■ **Task objective**
Apart from the pictures, every record here must be copied word for word.
───
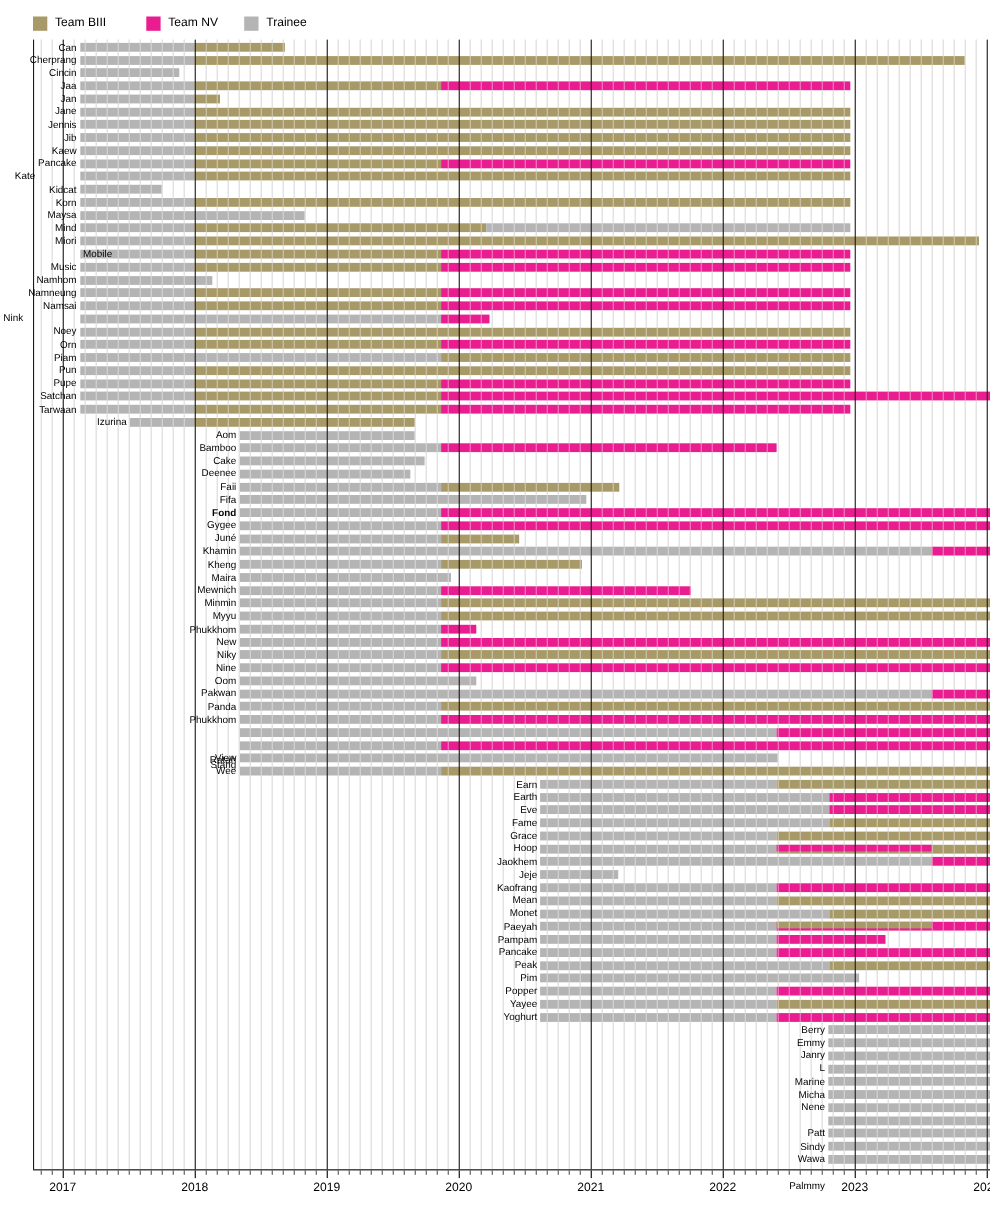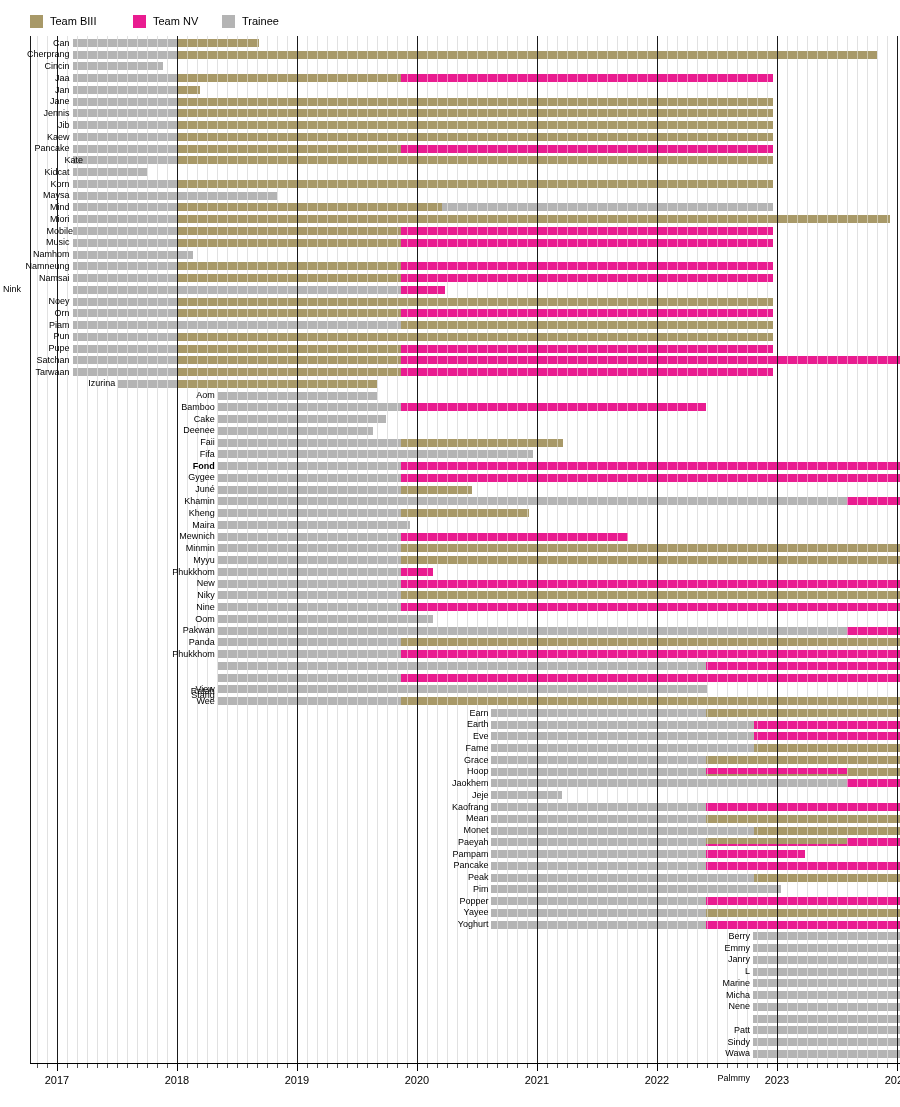"Kate" div.mlabel { right: 817px -> 868px }
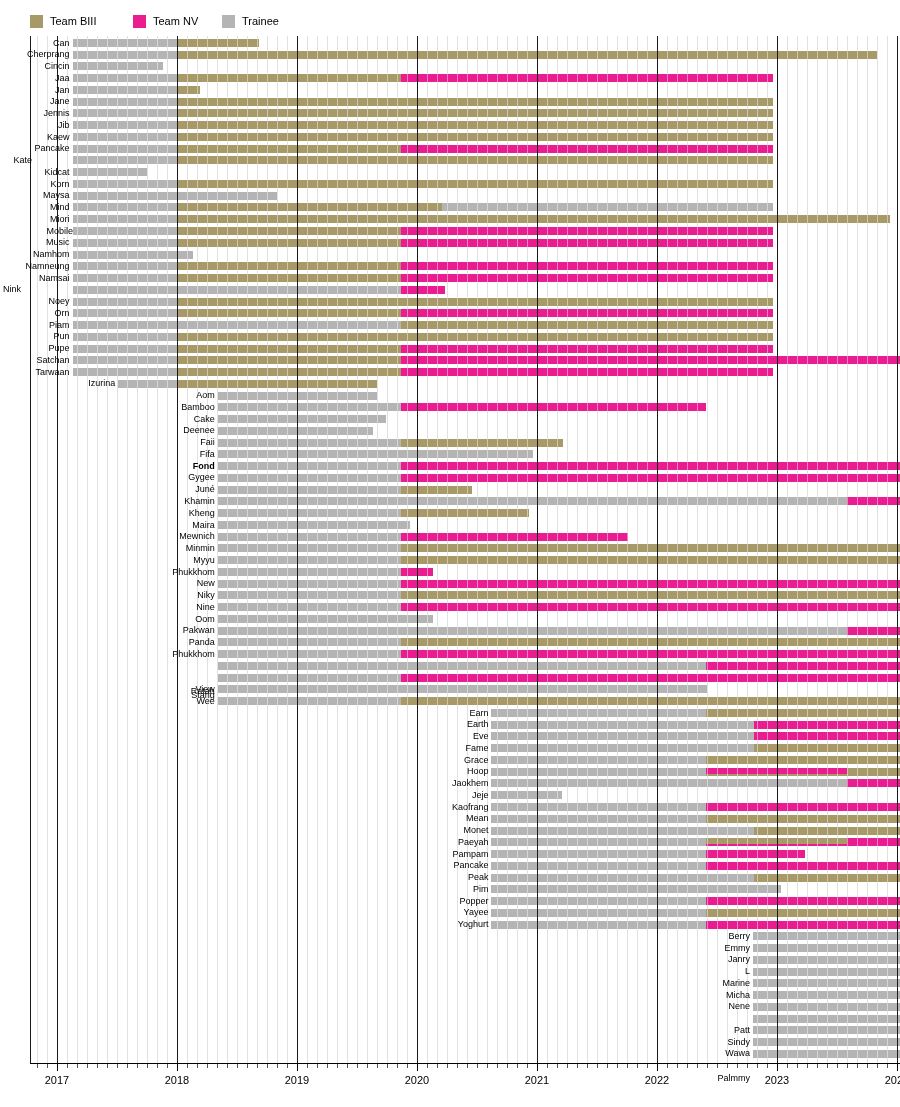"Mobile" div.mlabel { right: 827px -> 798px }
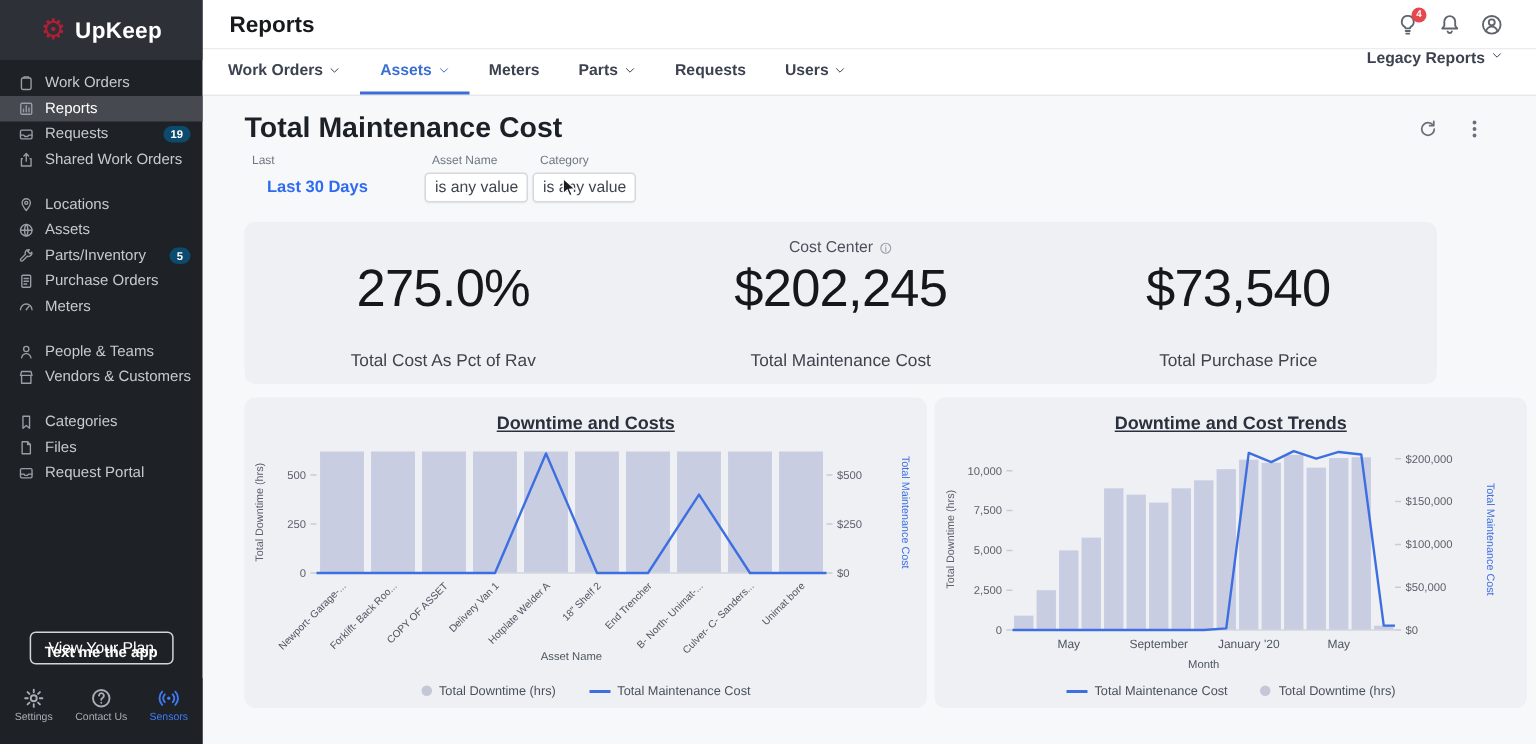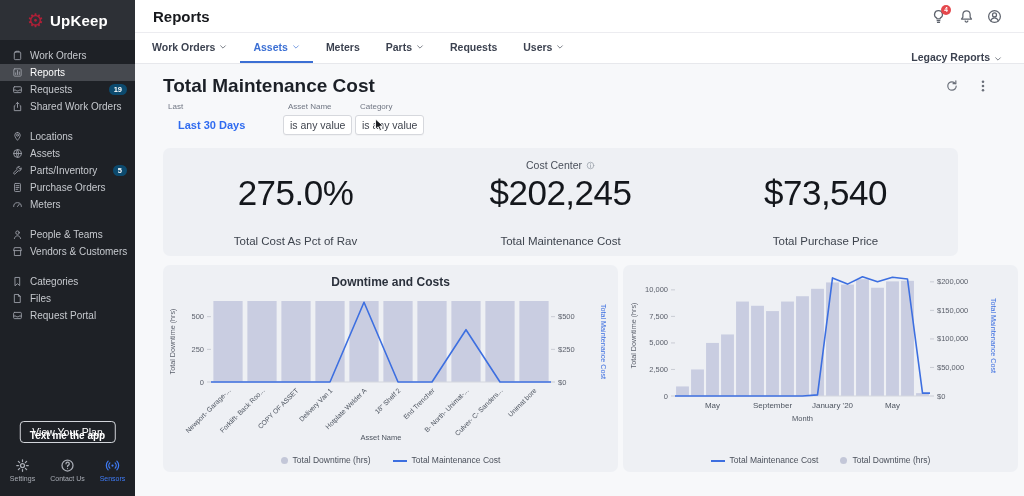"Legacy Reports" .legacy { align-items: flex-end -> flex-start }
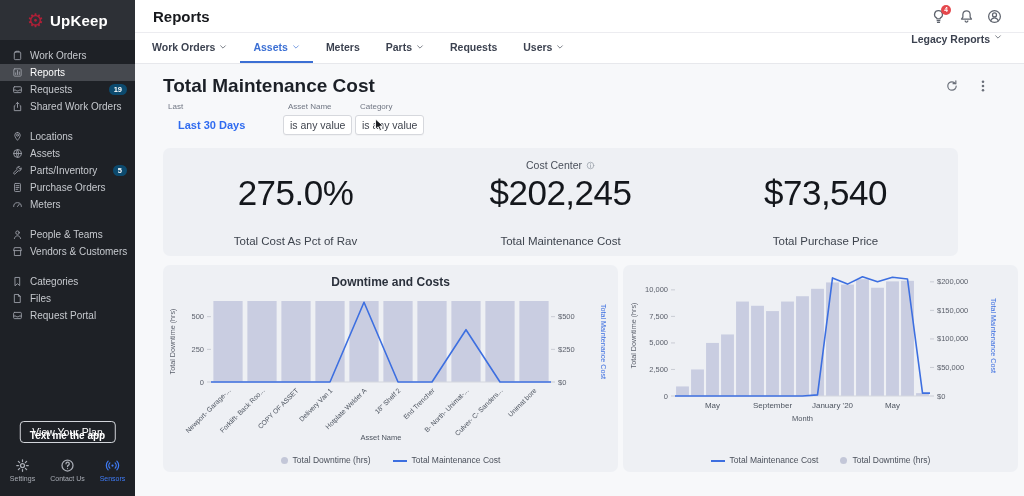"Downtime and Costs" .chart-title { text-decoration: none -> underline }
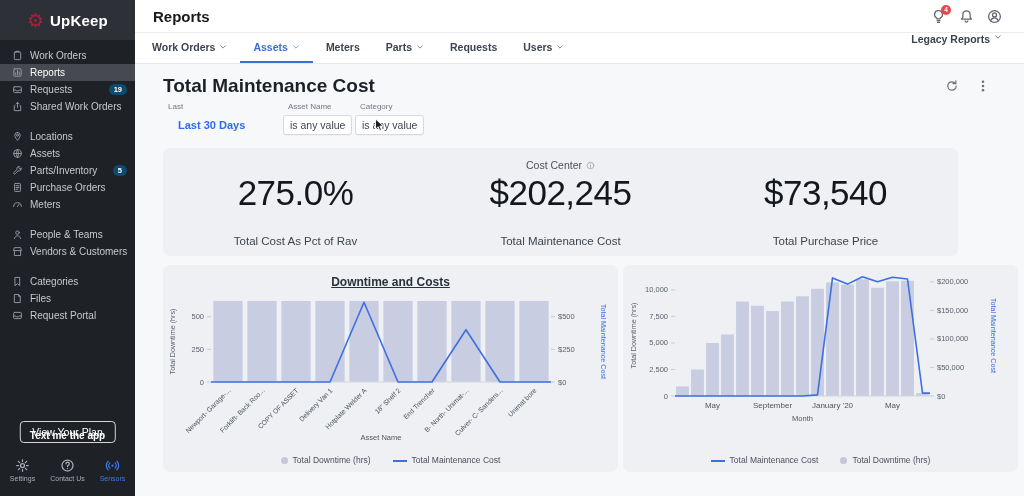"Downtime and Cost Trends" div.chart-title { html: none -> <div>Downtime and Cost Trends</div> }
───
■ **Solution to the exercise**
"Kate" div.mlabel { right: 817px -> 868px }
"Mobile" div.mlabel { right: 827px -> 798px }
"Legacy Reports" .legacy { align-items: flex-end -> flex-start }
"Downtime and Costs" .chart-title { text-decoration: none -> underline }
"Downtime and Cost Trends" div.chart-title { html: none -> <div>Downtime and Cost Trends</div> }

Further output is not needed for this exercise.